From: Demi Marie Obenour <demiobenour@gmail.com>
To: Christian Brauner <brauner@kernel.org>
Cc: Alexander Mikhalitsyn <alexander@mihalicyn.com>,
lsf-pc@lists.linux-foundation.org,
aleksandr.mikhalitsyn@futurfusion.io,
linux-fsdevel@vger.kernel.org, linux-nfs@vger.kernel.org,
stgraber@stgraber.org, ksugihara@preferred.jp,
utam0k@preferred.jp, trondmy@kernel.org, anna@kernel.org,
jlayton@kernel.org, chuck.lever@oracle.com, neilb@suse.de,
miklos@szeredi.hu, jack@suse.cz, amir73il@gmail.com,
trapexit@spawn.link
Subject: Re: [LSF/MM/BPF TOPIC] VFS idmappings support in NFS
Date: Tue, 24 Feb 2026 09:18:21 -0500 [thread overview]
Message-ID: <3cc6a84f-2f97-49e8-909a-ea69f9a97fb0@gmail.com> (raw)
In-Reply-To: <20260224-bannen-waldlauf-481ad13899a9@brauner>
[-- Attachment #1.1.1: Type: text/plain, Size: 6453 bytes --]
On 2/24/26 03:54, Christian Brauner wrote:
> On Sat, Feb 21, 2026 at 01:44:26AM -0500, Demi Marie Obenour wrote:
>> On 2/18/26 07:44, Alexander Mikhalitsyn wrote:
>>> Dear friends,
>>>
>>> I would like to propose "VFS idmappings support in NFS" as a topic for discussion at the LSF/MM/BPF Summit.
>>>
>>> Previously, I worked on VFS idmap support for FUSE/virtiofs [2] and cephfs [1] with support/guidance
>>> from Christian.
>>>
>>> This experience with Cephfs & FUSE has shown that VFS idmap semantics, while being very elegant and
>>> intuitive for local filesystems, can be quite challenging to combine with network/network-like (e.g. FUSE)

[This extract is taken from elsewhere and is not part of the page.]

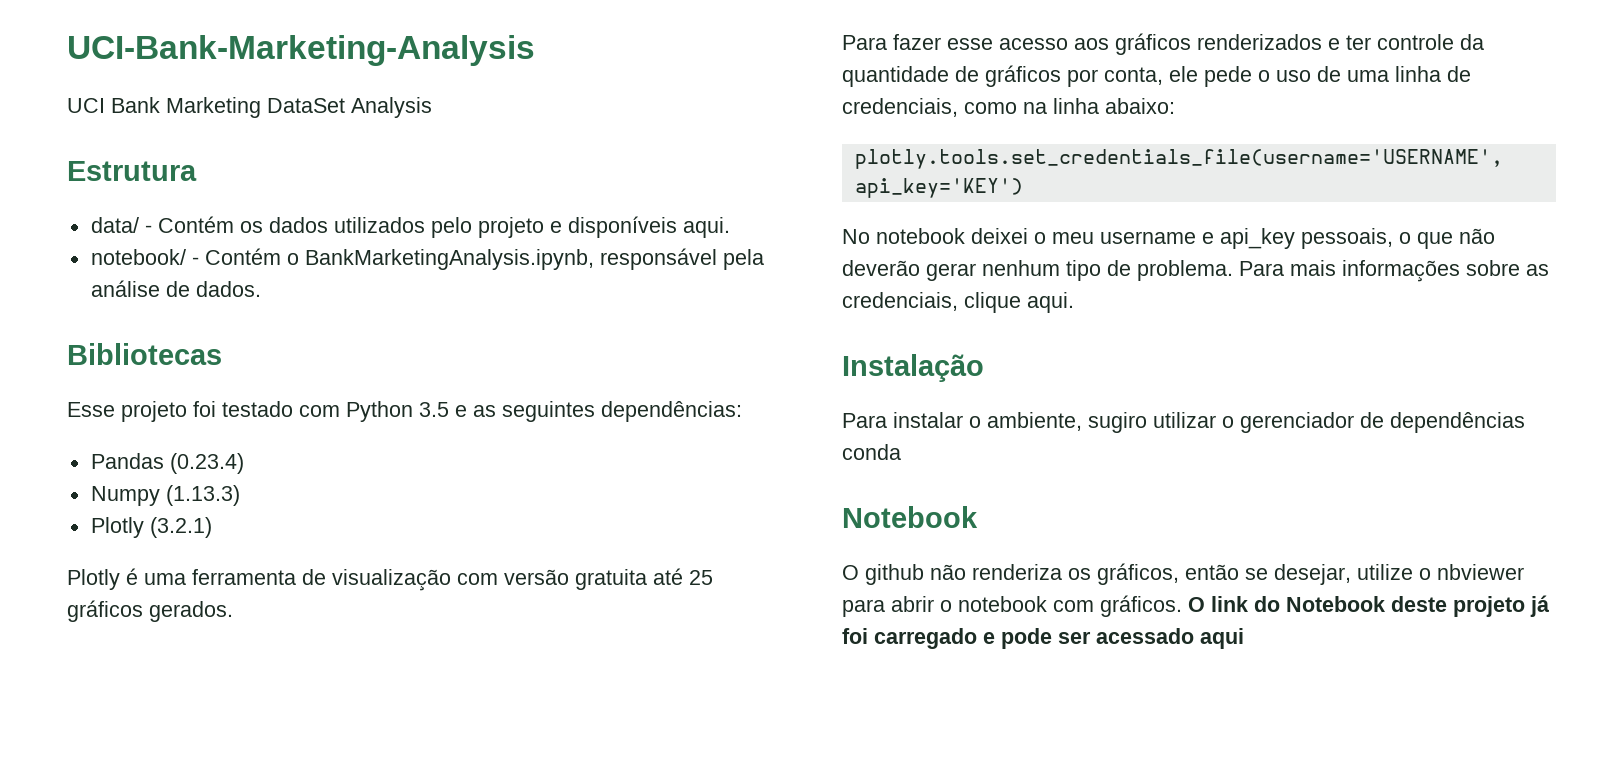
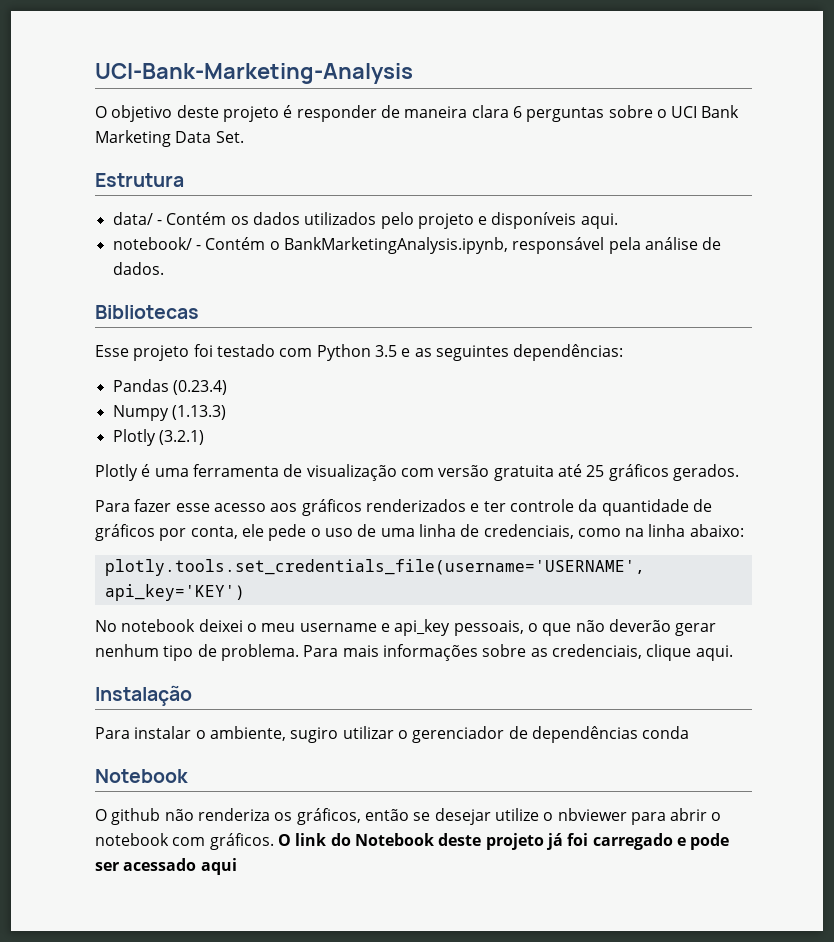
(535, 50) none -> [95,105,667,122] O objetivo deste projeto é responder de maneira clara 6 perguntas sobre o
[267,97,432,118] DataSet Analysis -> [175,131,244,143] Data Set.
[1274,564,1351,585] desejar, -> [434,808,491,825] desejar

>>> FSes. In case of Cephfs we had to modify its protocol (!) (see [2]) as a part of our agreement with
>>> ceph folks about the right way to support idmaps.
>>>
>>> One obstacle here was that cephfs has some features that are not very Linux-wayish, I would say.
>>> In particular, system administrator can configure path-based UID/GID restrictions on a *server*-side (Ceph MDS).
>>> Basically, you can say "I expect UID 1000 and GID 2000 for all files under /stuff directory".
>>> The problem here is that these UID/GIDs are taken from a syscall-caller's creds (not from (struct file *)->f_cred)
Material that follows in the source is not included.